Il ponderoso volume scaturisce dalla tesi di dottorato discussa presso l’Università
Autonoma di Barcellona nel giugno del 2011, successivamente premiata in Spagna. In
esso il giovane storico trentino indaga uno dei risvolti più inquietanti della storia europea:
il passaggio dalla militanza socialista e comunista a quella fascista che contraddistinse le
biografie di un non irrilevante numero di dirigenti politici in Italia, Francia e Spagna
negli anni tra le due guerre. Per troppo tempo liquidato facendo ricorso alle categorie
morali di tradimento e opportunismo o, per altro verso, insistendo sulle affinità tra i due
totalitarismi, questo passaggio è affrontato dall’a. come fenomeno storico da studiare,
a cominciare dai tre casi scelti come rappresentativi, e cioè quelli di Nicola Bombacci,
passato dalla militanza rivoluzionaria socialista, poi comunista, all’adesione alla Rsi e alla
morte a fianco di Mussolini; Paul Marion, che dopo essere stato dirigente del Pcf fu a
capo della propaganda del regime di Vichy dopo essere stato tra i fondatori del Parti populaire
français; Óscar Pérez Solis, militante socialista, poi dirigente del Pce e approdato
alla Falange nel 1936, dopo la conversione al cattolicesimo nel 1928.
Avendo come principale punto di riferimento la prospettiva offerta dal lavoro di
Philippe Burrin sui transfughi francesi (La dérive fasciste, 1986), confrontandosi con tante
altre interpretazioni e con una notevole mole di studi su aspetti parziali, l’a. presenta il
profilo biografico dei tre personaggi, ne esamina con finezza il pensiero e il linguaggio
politico attraverso gli scritti, per poi ricostruire i tre contesti socio-politici in un’ottica
comparata. Un approccio che gli consente, da una parte, di gettare nuova luce sulla forte
suggestione su ampi strati della società europea e sugli intellettuali che il mito fascista,
come «organismo saprofago» (G.L. Mosse), esercitò a partire dagli anni ’20; dall’altra
di avvalorare l’esistenza di un fascismo come fenomeno generale, del quale si avrebbero
decantazioni, modulazioni e gradazioni diverse secondo le necessità, secondo la plastica
formula «ogni paese dà vita al fascismo di cui ha bisogno» (R. Chueca).
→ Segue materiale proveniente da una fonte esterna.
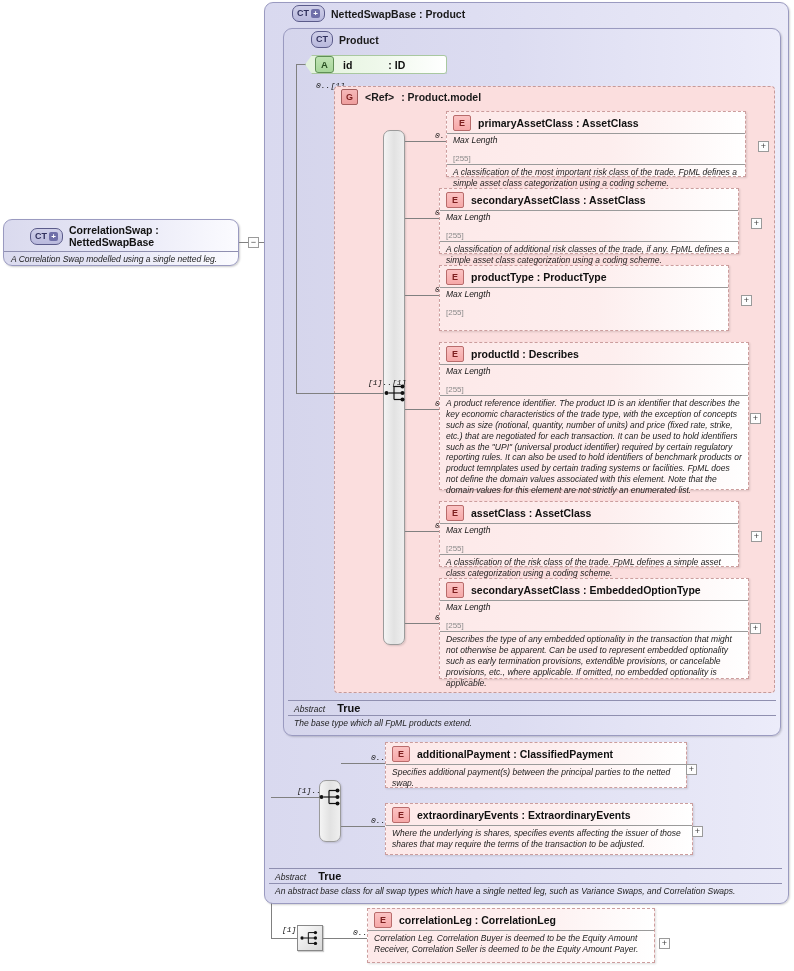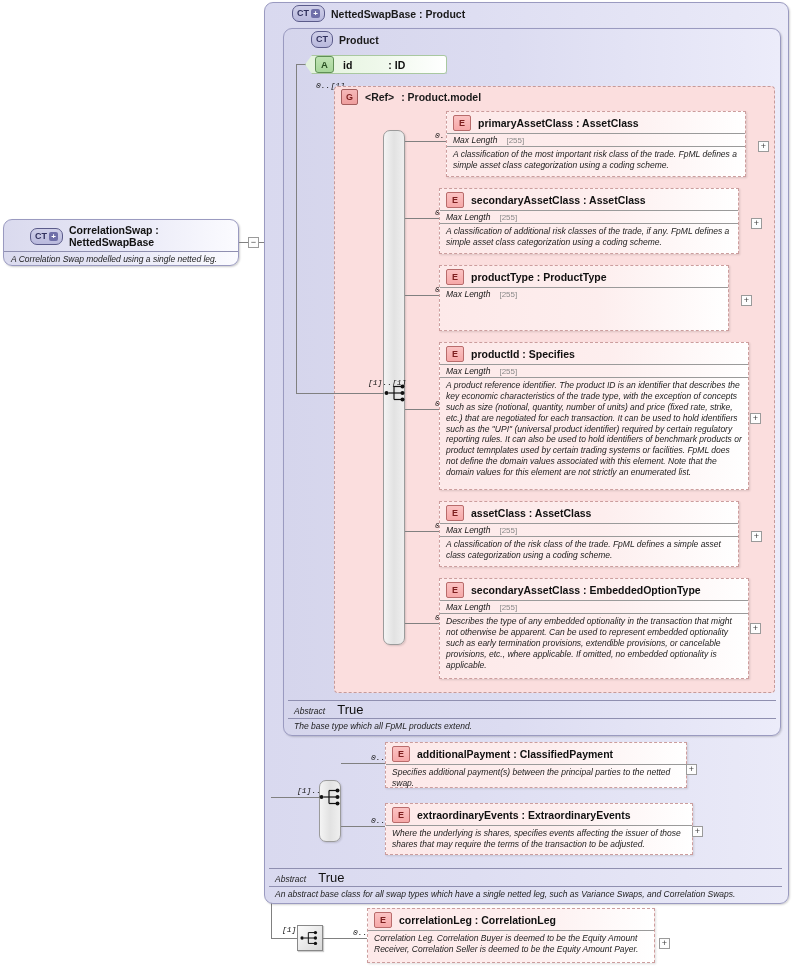--- a/index.html
+++ b/index.html
@@ -77,7 +77,7 @@
     border-top:1px solid #9a9a9a;
     padding:1px 24px 1px 6px;
     font-size:8.5px;font-style:italic;color:#202020;
-    display:flex;align-items:baseline;gap:9px;
+    display:flex;align-items:baseline;gap:9px;flex-direction:column;
   }
   .facet .fval{font-style:normal;color:#8a8a8a;font-size:8px;text-align:center;}
   .doc{

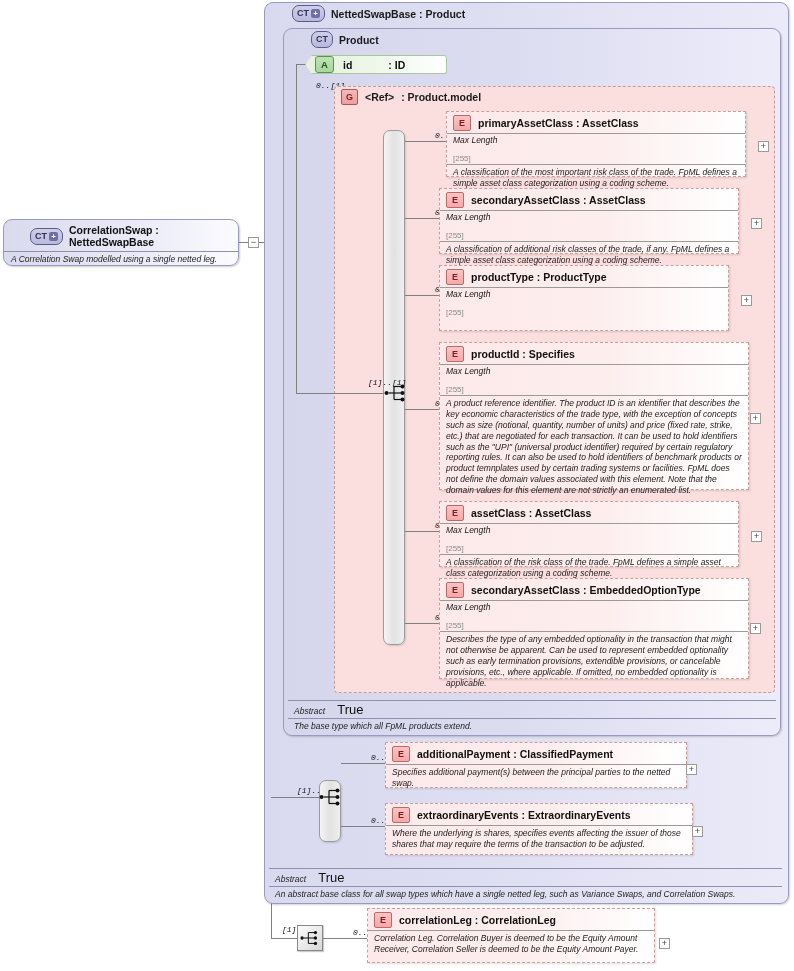--- a/index.html
+++ b/index.html
@@ -293,7 +293,7 @@
   <div class="abs elem" style="left:439px;top:342px;width:310px;height:148px;">
     <div class="elem-head">
       <span class="e-badge">E</span>
-      <span class="e-name">productId : Specifies</span>
+      <span class="e-name">productId : Describes</span>
     </div>
     <div class="facet">
       <span>Max Length</span>

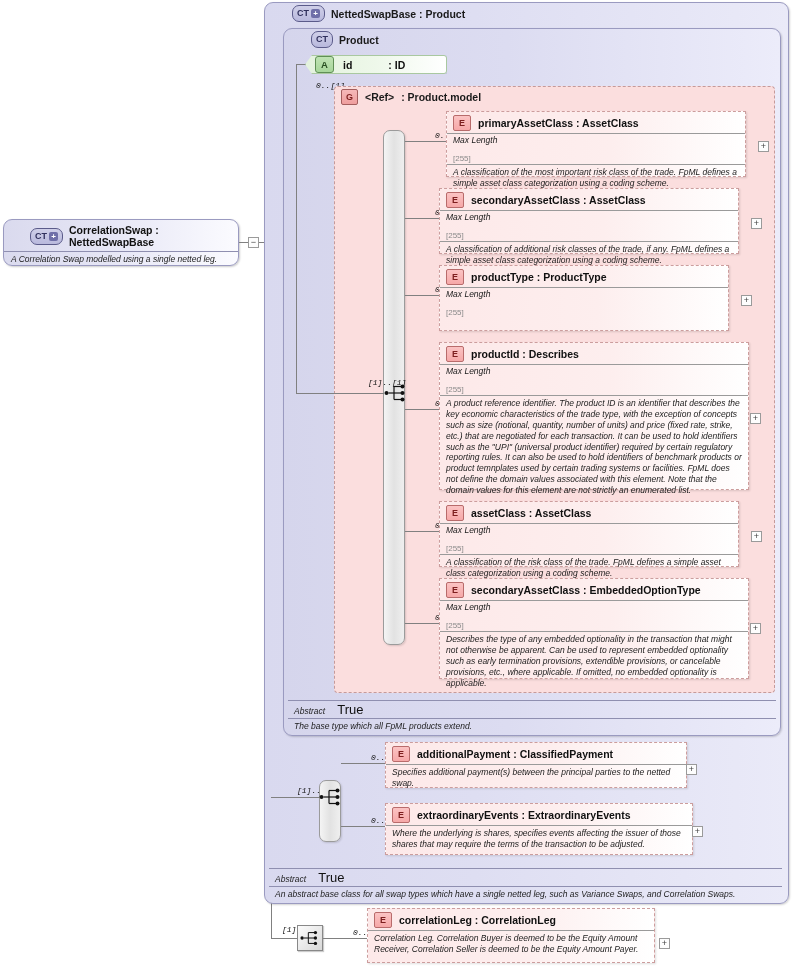--- a/index.html
+++ b/index.html
@@ -110,7 +110,7 @@
     font-size:8.5px;font-style:italic;color:#1c1c1c;
     padding:1px 6px;display:flex;align-items:baseline;gap:12px;
   }
-  .abs-row .aval{font-style:normal;font-weight:normal;font-size:13px;color:#111;}
+  .abs-row .aval{font-style:normal;font-weight:bold;font-size:11px;color:#111;}
   .abs-doc{
     border-top:1px solid #8f8fb0;
     font-size:8.5px;font-style:italic;color:#1c1c1c;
Alle «passerelle» che, per Burrin, facilitarono il transito dalla militanza marxista al
fascismo, Forti aggiunge alcuni elementi comuni alle tre figure, individuati a) nel primato
assegnato all’azione; b) nel valore attribuito alle minoranze e alle avanguardie; c) nella fede
cieca nella rivoluzione; d) nei comuni nemici (democrazia liberale, parlamentarismo, borghesia
e capitalismo); e) nella concezione del mondo antimaterialista. A essi aggiunge il
peso della nazione, soffermandosi su alcuni percorsi del transito dalla classe alla nazione, e
soprattutto della «passione per e della politica», che l’a. sostanzia riferendosi alle posizioni
di Valerio Romitelli (pp. 606-618).
Tra i non pochi meriti della ricerca, oltre all’utilizzo di fonti scovate negli archivi dei
tre paesi, quello di far dialogare tra loro le storiografie italiana, francese e spagnola.